Data extract below:

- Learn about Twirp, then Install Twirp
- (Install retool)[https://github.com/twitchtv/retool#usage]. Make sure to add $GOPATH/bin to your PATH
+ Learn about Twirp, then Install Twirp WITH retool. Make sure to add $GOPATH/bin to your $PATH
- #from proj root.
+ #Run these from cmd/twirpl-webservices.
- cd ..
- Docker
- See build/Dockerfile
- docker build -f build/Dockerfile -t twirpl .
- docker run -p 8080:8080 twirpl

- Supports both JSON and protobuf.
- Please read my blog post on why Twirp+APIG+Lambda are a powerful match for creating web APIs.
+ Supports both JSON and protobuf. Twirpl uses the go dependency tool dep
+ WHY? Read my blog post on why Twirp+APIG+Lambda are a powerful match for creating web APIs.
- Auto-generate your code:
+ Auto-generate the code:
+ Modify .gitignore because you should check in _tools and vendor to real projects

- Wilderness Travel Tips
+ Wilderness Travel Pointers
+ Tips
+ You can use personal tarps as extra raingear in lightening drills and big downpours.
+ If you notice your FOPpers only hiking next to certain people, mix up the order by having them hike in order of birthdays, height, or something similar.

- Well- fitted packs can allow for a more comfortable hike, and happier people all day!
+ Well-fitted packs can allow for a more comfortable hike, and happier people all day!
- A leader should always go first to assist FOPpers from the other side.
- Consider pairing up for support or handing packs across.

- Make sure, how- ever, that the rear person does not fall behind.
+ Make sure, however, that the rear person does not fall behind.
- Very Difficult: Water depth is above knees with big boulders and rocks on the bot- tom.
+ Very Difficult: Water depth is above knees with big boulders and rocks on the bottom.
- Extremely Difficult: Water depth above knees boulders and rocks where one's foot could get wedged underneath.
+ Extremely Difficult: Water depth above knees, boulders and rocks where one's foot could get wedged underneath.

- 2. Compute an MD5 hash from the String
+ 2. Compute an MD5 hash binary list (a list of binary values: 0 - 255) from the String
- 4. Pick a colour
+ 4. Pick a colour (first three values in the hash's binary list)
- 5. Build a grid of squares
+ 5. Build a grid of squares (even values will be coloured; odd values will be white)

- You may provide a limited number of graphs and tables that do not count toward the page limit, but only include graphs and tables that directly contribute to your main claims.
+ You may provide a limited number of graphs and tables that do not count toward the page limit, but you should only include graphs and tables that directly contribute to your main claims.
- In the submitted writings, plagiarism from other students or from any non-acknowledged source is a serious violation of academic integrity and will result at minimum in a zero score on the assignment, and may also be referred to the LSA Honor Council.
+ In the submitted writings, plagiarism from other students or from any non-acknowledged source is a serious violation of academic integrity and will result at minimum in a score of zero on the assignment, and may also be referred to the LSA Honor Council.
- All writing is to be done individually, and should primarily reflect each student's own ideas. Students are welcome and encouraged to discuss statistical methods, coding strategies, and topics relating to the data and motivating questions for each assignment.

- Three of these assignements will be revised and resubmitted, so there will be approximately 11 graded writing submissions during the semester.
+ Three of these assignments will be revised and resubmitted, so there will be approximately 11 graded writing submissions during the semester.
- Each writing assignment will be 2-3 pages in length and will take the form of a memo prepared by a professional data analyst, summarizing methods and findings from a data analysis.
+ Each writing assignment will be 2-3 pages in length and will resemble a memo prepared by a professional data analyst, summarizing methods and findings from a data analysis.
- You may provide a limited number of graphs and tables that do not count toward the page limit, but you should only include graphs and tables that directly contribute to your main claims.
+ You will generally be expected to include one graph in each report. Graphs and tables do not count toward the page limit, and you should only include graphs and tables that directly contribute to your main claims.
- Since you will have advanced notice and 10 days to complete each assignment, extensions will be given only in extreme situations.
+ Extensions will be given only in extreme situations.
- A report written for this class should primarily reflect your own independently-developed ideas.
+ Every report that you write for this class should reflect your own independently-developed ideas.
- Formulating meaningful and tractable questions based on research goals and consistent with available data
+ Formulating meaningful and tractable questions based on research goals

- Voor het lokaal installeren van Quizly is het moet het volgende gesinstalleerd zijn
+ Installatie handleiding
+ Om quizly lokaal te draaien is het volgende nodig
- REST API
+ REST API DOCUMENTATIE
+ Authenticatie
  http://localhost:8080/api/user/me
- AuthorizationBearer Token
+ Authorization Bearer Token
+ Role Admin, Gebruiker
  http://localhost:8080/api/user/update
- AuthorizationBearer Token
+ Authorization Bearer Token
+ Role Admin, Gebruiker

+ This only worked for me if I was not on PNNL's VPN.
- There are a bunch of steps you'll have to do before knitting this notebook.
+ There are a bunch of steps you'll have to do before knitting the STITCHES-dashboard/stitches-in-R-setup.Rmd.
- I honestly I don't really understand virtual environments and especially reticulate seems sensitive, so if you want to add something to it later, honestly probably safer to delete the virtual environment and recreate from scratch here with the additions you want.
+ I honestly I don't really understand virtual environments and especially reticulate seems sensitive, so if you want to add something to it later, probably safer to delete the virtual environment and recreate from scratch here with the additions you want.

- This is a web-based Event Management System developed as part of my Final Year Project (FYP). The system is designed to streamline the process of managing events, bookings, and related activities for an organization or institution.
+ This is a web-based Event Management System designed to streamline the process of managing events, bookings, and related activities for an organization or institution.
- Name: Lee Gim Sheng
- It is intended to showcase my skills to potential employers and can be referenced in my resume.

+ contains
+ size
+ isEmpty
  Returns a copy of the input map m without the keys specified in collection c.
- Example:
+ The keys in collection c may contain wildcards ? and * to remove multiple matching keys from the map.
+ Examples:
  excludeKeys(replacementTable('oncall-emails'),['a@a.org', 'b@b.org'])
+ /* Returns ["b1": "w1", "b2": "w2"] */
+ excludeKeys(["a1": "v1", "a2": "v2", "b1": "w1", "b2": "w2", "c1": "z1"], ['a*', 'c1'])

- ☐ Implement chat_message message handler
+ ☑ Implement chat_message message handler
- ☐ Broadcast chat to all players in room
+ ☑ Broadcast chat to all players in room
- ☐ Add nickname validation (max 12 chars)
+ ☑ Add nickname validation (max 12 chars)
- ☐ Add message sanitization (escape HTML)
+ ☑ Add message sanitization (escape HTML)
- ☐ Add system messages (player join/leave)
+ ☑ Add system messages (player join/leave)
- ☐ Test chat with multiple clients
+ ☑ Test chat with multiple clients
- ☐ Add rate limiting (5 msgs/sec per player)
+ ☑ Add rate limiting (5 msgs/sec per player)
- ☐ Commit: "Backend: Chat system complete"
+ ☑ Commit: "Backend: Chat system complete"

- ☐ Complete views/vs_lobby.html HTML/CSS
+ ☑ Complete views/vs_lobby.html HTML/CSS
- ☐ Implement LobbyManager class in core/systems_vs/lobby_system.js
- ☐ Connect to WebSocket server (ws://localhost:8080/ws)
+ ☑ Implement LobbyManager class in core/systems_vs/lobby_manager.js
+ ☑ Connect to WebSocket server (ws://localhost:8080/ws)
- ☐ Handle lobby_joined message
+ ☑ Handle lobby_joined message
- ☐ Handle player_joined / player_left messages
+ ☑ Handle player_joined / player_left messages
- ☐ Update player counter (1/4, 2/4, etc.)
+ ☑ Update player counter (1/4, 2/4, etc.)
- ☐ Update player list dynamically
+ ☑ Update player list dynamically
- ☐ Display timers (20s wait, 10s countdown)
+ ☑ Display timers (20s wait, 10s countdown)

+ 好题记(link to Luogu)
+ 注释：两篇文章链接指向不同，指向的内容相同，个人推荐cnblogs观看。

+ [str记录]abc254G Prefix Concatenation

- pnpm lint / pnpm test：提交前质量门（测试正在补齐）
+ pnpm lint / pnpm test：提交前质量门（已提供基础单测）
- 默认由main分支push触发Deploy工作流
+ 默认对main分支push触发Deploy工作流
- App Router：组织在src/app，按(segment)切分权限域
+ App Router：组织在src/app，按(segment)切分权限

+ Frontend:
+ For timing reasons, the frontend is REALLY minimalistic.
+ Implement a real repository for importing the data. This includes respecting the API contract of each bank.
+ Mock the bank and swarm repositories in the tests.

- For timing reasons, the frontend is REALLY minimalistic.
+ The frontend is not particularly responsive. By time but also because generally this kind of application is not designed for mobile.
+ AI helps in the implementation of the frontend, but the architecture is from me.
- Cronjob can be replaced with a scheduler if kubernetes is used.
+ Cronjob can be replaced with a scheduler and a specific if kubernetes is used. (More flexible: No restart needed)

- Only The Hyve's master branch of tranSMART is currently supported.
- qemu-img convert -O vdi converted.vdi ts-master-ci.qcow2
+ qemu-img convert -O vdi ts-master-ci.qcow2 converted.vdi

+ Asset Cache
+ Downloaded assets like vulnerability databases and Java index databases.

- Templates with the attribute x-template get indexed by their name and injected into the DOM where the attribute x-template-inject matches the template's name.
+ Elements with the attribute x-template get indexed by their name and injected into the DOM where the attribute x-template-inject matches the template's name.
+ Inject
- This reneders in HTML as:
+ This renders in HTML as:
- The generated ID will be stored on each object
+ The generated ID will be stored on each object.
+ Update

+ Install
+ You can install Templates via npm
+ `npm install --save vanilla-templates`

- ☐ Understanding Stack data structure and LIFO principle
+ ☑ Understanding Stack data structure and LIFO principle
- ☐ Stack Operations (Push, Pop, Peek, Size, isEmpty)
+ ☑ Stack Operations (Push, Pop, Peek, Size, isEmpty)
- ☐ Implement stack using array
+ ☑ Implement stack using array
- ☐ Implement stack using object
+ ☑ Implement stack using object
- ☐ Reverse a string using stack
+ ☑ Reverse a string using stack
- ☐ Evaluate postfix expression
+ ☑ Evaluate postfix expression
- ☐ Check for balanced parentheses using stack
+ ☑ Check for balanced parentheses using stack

End of Data extract.

— What is required —
For the material, find the number of lines holding the word "environment" and give that figure and nothing more.

— Expected output —
2